Sprungmarken

Servicenavigation

Hauptnavigation

Sie sind hier:

Hauptinhalt

eXrQuy: Order Indifference in XQuery — VLDB 2006 Reviews

Reviews for paper eXrQuy: Order Indifference in XQuery, submitted to VLDB 2006.

Overall rating: reject

Reviewer 1

Reviewer Confidence

Medium

Is the paper relevant to the VLDB Conference?

Yes

Is the paper technically correct?

Probably [Not fully verified]

Does this work overlap significantly with earlier publications?

No

Assessment of Importance

Weak Reject

Presentation

Accept

Overall Rating

Weak Reject

Summary of main contribution (one or two paragraphs)

First, the semantics of order requirements and the impact of various combinations of order-relaxing constructs in XQuery are very clearly presented. Second, the details of order handling in a particular XQuery implementation are summarized, and transformations introduced to a) infer order indifference in certain cases and b) take advantage of order indifference by generating different query plans.

Justification for Importance Rating

1) The main technique "icols" is standard in all query optimizers and diserves less attention than it gets.
2) The big performance improvements come from a particularity of the system in question: order is always added to intermediate results by a new, expensive, partition and sort operator, the removal of which helps a lot. The alternative, of having every primitive return document order directly, seems obvious, but may lead to far less improvement.
3) The correctness of certain transformations needs more formal support - For example in 4.2, (7), the authors do not comment under what condition the optimization can be applied, but clearly a non-intersection of XPaths must be inferred. Other comments below.

Body of review discussing paper strengths and weaknesses (2-5 paragraphs) [Describe and assess major aspects of the paper.]

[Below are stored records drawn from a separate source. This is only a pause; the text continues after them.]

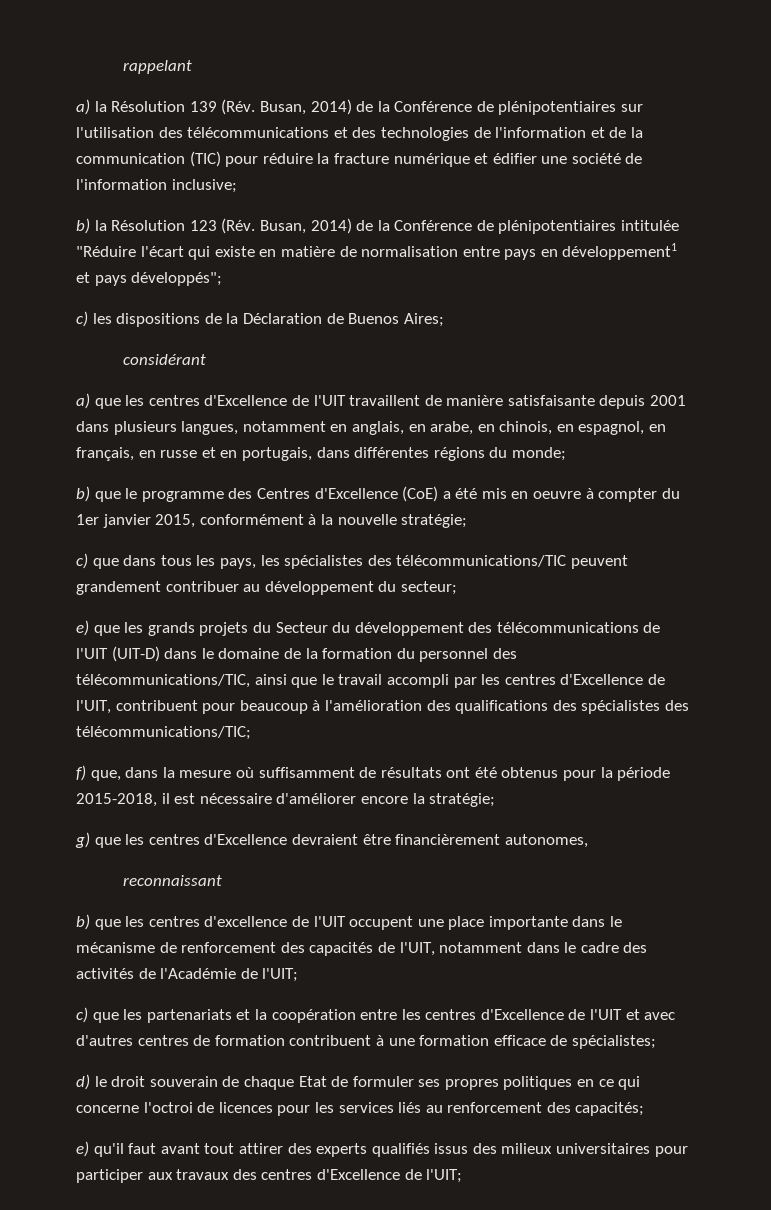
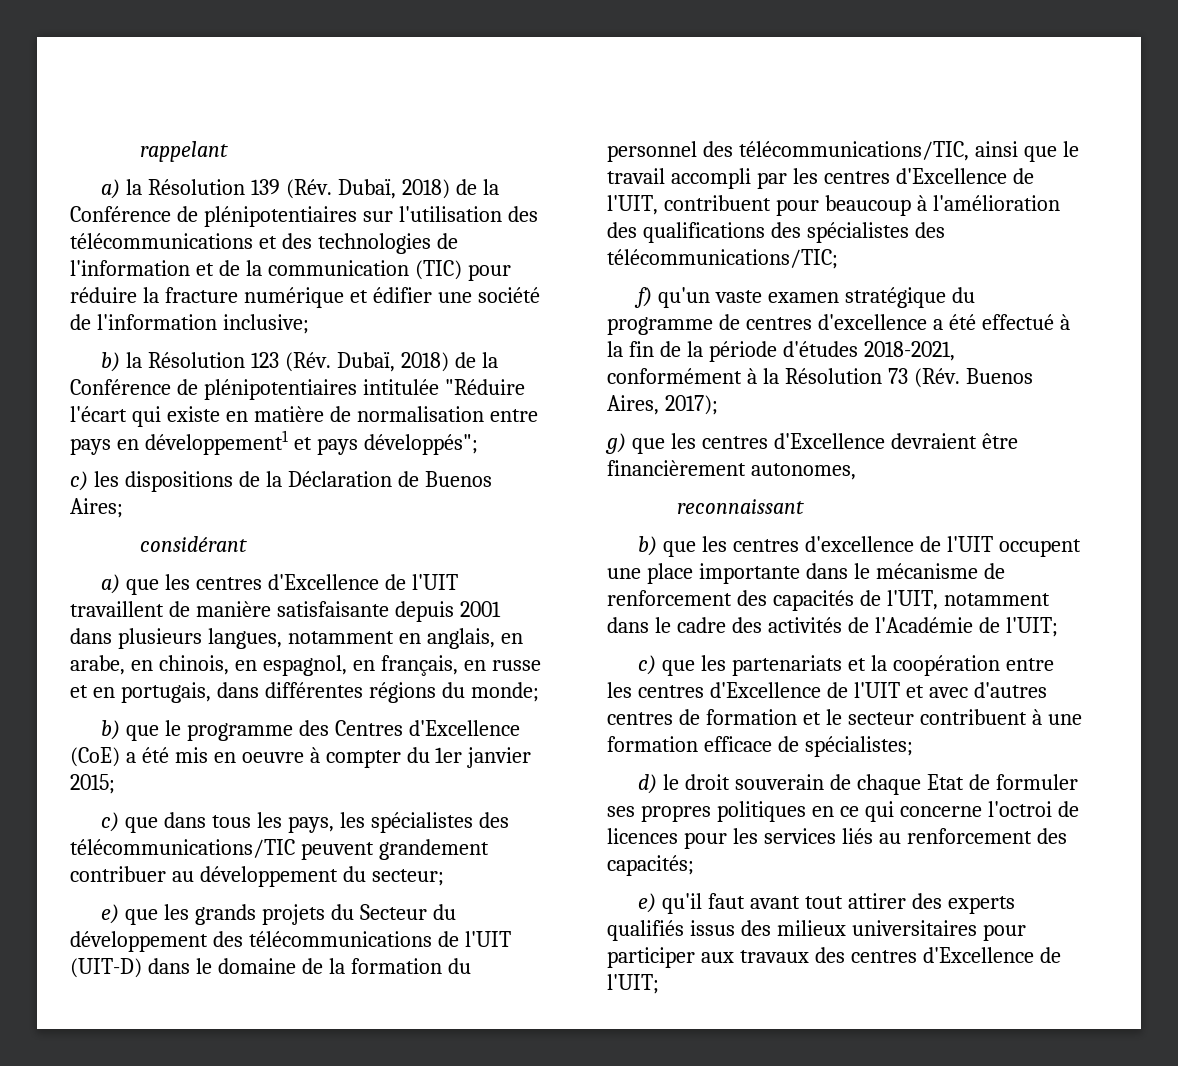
- a) la Résolution 139 (Rév. Busan, 2014) de la Conférence de plénipotentiaires sur l'utilisation des télécommunications et des technologies de l'information et de la communication (TIC) pour réduire la fracture numérique et édifier une société de l'information inclusive;
+ a) la Résolution 139 (Rév. Dubaï, 2018) de la Conférence de plénipotentiaires sur l'utilisation des télécommunications et des technologies de l'information et de la communication (TIC) pour réduire la fracture numérique et édifier une société de l'information inclusive;
- b) la Résolution 123 (Rév. Busan, 2014) de la Conférence de plénipotentiaires intitulée "Réduire l'écart qui existe en matière de normalisation entre pays en développement1 et pays développés";
+ b) la Résolution 123 (Rév. Dubaï, 2018) de la Conférence de plénipotentiaires intitulée "Réduire l'écart qui existe en matière de normalisation entre pays en développement1 et pays développés";
- b) que le programme des Centres d'Excellence (CoE) a été mis en oeuvre à compter du 1er janvier 2015, conformément à la nouvelle stratégie;
+ b) que le programme des Centres d'Excellence (CoE) a été mis en oeuvre à compter du 1er janvier 2015;
- f) que, dans la mesure où suffisamment de résultats ont été obtenus pour la période 2015-2018, il est nécessaire d'améliorer encore la stratégie;
+ f) qu'un vaste examen stratégique du programme de centres d'excellence a été effectué à la fin de la période d'études 2018-2021, conformément à la Résolution 73 (Rév. Buenos Aires, 2017);
- c) que les partenariats et la coopération entre les centres d'Excellence de l'UIT et avec d'autres centres de formation contribuent à une formation efficace de spécialistes;
+ c) que les partenariats et la coopération entre les centres d'Excellence de l'UIT et avec d'autres centres de formation et le secteur contribuent à une formation efficace de spécialistes;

Section 2 is great, as far as it goes. But at the next-to-last paragraph, the authors bail out - saying there is not a semantic definition of order indifference in FLOWOR blocks, but not seeking to address, or even partially address, this issue. Consider the interesting criticism of "unordered pushdown" at the end of sec 2. Does sec 3 address this?
Section 3 and 4 turn the generic setting into the specific setting of plan generation in Pathfinder. While this is interesting and well presented, the most interesting part is the overall design which is discussed elsewhere. The particular approach to handling order - the introduction of the rho or # operators, does not seem fundamental. The primary optimization technique is to a) get rid of unused columns and b) get rid of operators that produce only these columns. There is practical impact here, but it is not clear what portion of it is specific to the pathfinder implementation and what is more universal. Section 4.2 is concerning. The statement of rewriting rules is overly informal, and stated in terms of the implementation rather than the semantics. Things like "fn:reverse()" has no effect in the context of order indifference seems true, but should probably be a theorem w.r.t. formal semantics. For example, it is not clear that in the formal semantics and in an unordered context that, for a sequence s, "s = fn:reverse(s)" can be reduced to "s = s" or true. Similarly, the applicability of "|" -> "," needs to be formalized.
The experiments seem fine and the experimental section is well written.

Detailed comments for the author.

1) "To exemplify" should be universally changed to "For example".
2) page 6, "lies in wait in [the] scopes of order indifference [related optimizations]." or otherwise fix
3) Section 4.1 should be replaced with small paragraph stating the definition of icols.

Reviewer 2

Reviewer Confidence

High

Is the paper relevant to the VLDB Conference?

Yes

Is the paper technically correct?

Yes

Does this work overlap significantly with earlier publications?

No

Assessment of Importance

Strong Accept

Presentation

Accept

Overall Rating

Accept

Summary of main contribution (one or two paragraphs)

The paper focuses on problems related to the order-based semantics of XQuery, which imposes serious challenges to the application of well know optimizations s.a. join introduction etc. The authors operate within the boundaries of an XQuery engine with a relational back-end. Although this limits the verbatim applicability of their techniques, the reviewer believes that little effort is needed to port the idiom to other systems.
The solution proposed is based on the identification of order indifference of (sub)expression, a property that is detected at the algebraic level. A combination of data flow analysis and algebraic rewrites clears the way for the relational back-end to pick up joins or apply other important optimizations. Experiments show considerable speedups for some of the XMark queries.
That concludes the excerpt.